In many cases, the plan aims to arm planning officials with powers and tools they don’t have now to gain more control over development—for example in “institutional uses” of properties in residential zones (YMCA, St. Luke’s, churches).
One public commenter at the meeting, Haik Kavookjian, read a letter from Soundview Lane residents Kathleen and Joe Sweeney, who support the POCD as it seeks to address concerns about “institutional use.”

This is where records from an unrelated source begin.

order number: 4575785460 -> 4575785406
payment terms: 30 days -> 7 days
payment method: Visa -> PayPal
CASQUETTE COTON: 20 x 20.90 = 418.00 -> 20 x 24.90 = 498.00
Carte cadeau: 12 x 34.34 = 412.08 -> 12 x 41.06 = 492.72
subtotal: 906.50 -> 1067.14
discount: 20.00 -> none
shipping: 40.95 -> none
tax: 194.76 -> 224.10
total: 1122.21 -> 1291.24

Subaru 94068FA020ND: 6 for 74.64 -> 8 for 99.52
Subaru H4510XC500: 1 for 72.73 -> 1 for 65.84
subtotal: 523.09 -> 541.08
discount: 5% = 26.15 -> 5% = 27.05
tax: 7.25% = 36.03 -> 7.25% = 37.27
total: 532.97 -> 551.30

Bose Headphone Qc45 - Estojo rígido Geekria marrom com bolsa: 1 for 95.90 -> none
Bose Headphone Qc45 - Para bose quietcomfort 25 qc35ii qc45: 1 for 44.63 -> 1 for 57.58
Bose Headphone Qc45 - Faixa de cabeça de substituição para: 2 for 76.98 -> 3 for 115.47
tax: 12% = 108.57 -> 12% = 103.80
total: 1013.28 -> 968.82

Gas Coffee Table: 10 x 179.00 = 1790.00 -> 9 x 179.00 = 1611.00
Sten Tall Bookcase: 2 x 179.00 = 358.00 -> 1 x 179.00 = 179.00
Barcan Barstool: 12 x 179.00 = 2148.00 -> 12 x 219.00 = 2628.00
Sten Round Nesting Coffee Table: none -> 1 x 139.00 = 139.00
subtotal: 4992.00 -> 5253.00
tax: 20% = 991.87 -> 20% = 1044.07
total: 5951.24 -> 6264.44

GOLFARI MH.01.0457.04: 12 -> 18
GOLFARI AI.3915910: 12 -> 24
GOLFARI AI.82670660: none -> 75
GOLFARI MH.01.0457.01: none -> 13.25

“We believe the tough, statutory safeguards for definitions for appropriate structure heights, setbacks, screens, lights, hardened density and coverage, as well as traffic patterns, are necessary to prevent encroachment of special nonresidential entities such as St. Luke’s to purchase adjacent properties to expand or modify their institutional or commercial footprint,” the Sweeneys said in their letter. “Each of us as residents in the town has the opportunity to leave the town better than we found it. One route in achieving this, in our opinion, is by implementing and adhering to the guidelines proposed by Planimetrics.”
Most speakers had wide praise for the commission and Town Planner Steve Kleppin.
New Canaan resident and landscape architect Keith Simpson complimented P&Z on its steady inclusiveness of the public in developing the plan.
“I really can’t at this point if there is any major element which hasn’t been brought up, looked at or in some way or another worked into the plan,” he said. “So I think at this stage it’s really an outstanding document.”
Janet Lindstrom, a town resident who serves as director of the New Canaan Historical Society and chair of the Historic District Commission, noted the attention paid to mid-century modern homes in New Canaan.
“I think the plan has done a really good job of understanding the town of New Canaan,” Lindstrom said.